Open hassandraga opened 1 year ago

hassandraga commented 1 year ago

If you use Linux, and your only installed web browser is the latest Firefox, WebUI probably won't work because Firefox itself can't create a new profile.

firefox -CreateProfile "WebUI /home/me/.WebUI/WebUIFirefoxProfile"

Gtk-Message: 20:15:00.605: Not loading module "atk-bridge":
The functionality is provided by GTK natively. Please try to not load it.
Error creating profile.
malisipi commented 1 year ago

image Firefox Version: Mozilla Firefox 112.0.2 (The latest version of firefox for arch linux)

It's still working for me. It could a error that affect some versions of firefox. Or it could be existing profile bug. Idk, however i'm sure about the problem is not from we.

But we need to add new tweaks into user.js to hide bookmarks

AlbertShown commented 1 year ago

Yes, It seems to be a Firefox issue, not WebUI.

You are right. The user.js and userChrome.css still need to be tweaked to make the Firefox window looks better.

hassandraga commented 1 year ago

Same issue on macOS.

macOs_WebUI_Issue

hassandraga commented 7 months ago

I'm not planning to fix this issue in v2.4.1. I hope someone have free time to deal with user.js and userChrome.css to make Firefox UI look better.

hassandraga commented 1 month ago

until someone update userChrome.css, WebView in WebUI v2.5.0 is considered a new option for systems who have only Firefox, like Linux.

malisipi commented 1 month ago

Webview is good idea however there are a lot of Webview library in Linux. GTK' webview, QT' webview and more. It would be difficult.

We can download Chromium browser in background by library and run application with the browser.

However i think we should support more browsers to have more options. So, I think might be reconsidered Gnome Web https://github.com/webui-dev/webui/pull/225. (Epiphany is a web browser that developed by Gnome Team.)

wwderw commented 1 month ago

Webview is good idea however there are a lot of Webview library in Linux. GTK' webview, QT' webview and more. It would be difficult.

Statistically speaking the GTK one is the one that I have found most to use, when it's just regular users downloading that dependency. Qt webview is usually those that are using the Qt toolkit for the application as well.

Personally, I like the direction of webview more, from my experience, webview apps tend to have half the memory usage just on a hello world compared to the browser/electron route, so already starting off with less memory consumption.
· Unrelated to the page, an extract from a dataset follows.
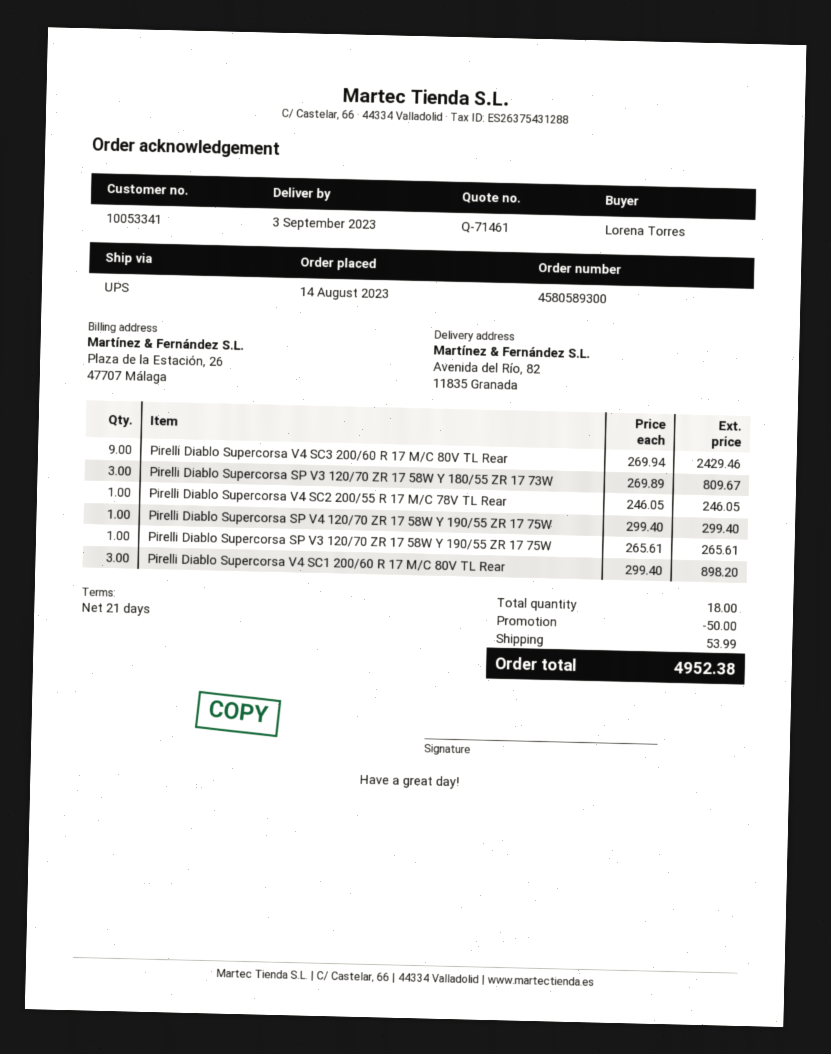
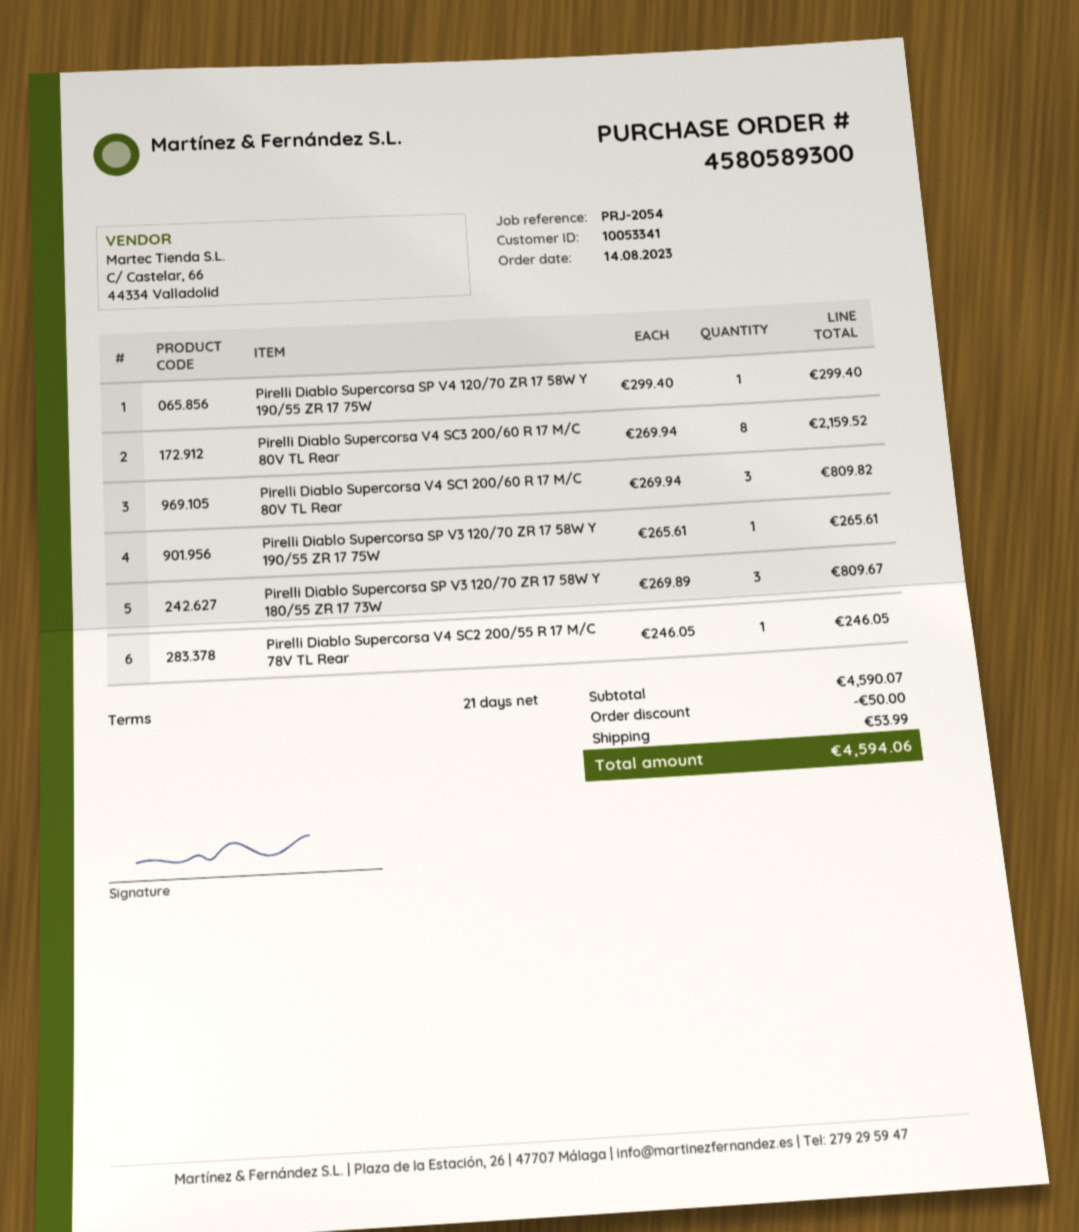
Pirelli Diablo Supercorsa V4 SC3 200/60 R 17 M/C 80V TL Rear: 9 x 269.94 = 2429.46 -> 8 x 269.94 = 2159.52
Pirelli Diablo Supercorsa V4 SC1 200/60 R 17 M/C 80V TL Rear: 3 x 299.40 = 898.20 -> 3 x 269.94 = 809.82
total: 4952.38 -> 4594.06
Make it more appealing for even the more trivial apps as well.

The biggest downside (and this is more for the app devs) is that given that they are different (which would happen if different users used different browsers as well) on each platform, is that the UI isn't consistent. Takes more time for the dev to fix, but that's doable.

hassandraga commented 4 weeks ago

there are a lot of Webview library in Linux. GTK' webview, QT' webview and more

We will only support GTK for now, it's already covering most systems.

We can download Chromium browser in background

I prefer to simply recommend the user to install any Chromium based browser manually.

i think we should support more browsers to have more options

Yes, definitely 👍

webview apps tend to have half the memory usage just on a hello world compared to the browser/electron

When WebUI use the already running browser, I guess it use even similar/less memory than an WebView app, + a real web browser offer full web technology for complex projects. However, most apps needs just an HTML renderer and a JS engine, so WebView is already enough in most cases.

is that the UI isn't consistent. Takes more time for the dev to fix

I use WebUI in some professional projects, we use webui_show_browser with ChromiumBased, all UI are similar, except the macOS Dock icon issue, which is not a big deal.

wwderw commented 4 weeks ago

When WebUI use the already running browser, I guess it use even similar/less memory than an WebView app, + a real web browser offer full web technology for complex projects. However, most apps needs just an HTML renderer and a JS engine, so WebView is already enough in most cases.

In my experience, the resource usage of the min example using the browser is 550MB+ and a firm 280MB for webview. Now, I don't know if that is a Linux/Firefox issue. Maybe a Chromium based on may do better, I don't know about that. But there is a stark difference between the two.

I do like the fact that a webview looks more polished as a desktop app compared to the browser (again though, this may be a Firefox thing as well), and just don't have all the extra fluff that a desktop app doesn't need (dev tools, extensions, bookmarks etc).

Now, I do agree about what is available when using a full browser compared to a webview (and webview on Linux, versus Windows, versus Mac seem to have differences among themselves).

I use WebUI in some professional projects, we use webui_show_browser with ChromiumBased, all UI are similar, except the macOS Dock icon issue, which is not a big deal.

Yes, if I knew everyone that was using my app was using one specific browser, yes I would expect that UI to be similar (unless some fork made some changes, but I doubt it with the rendering engine), but I would be talking about the UI differences between firefox versus chromium or if someone was using a webkit based browser etc.

malisipi commented 4 weeks ago

except the macOS Dock icon issue, which is not a big deal.

I have a idea to fix the Dock icon. Can we symlink the web browser and run it in a application package to use custom icon? (I can not test the idea since I am not have a computer that has MacOS.)

Maybe I work the issue about Firefox CSS in free time. I have a few ideas about it.

hassandraga commented 3 weeks ago

Can we symlink the web browser and run it in a application package to use custom icon?

Looks interesting! I will test it soon.

I work the issue about Firefox CSS in free time

Sounds good, Thank you.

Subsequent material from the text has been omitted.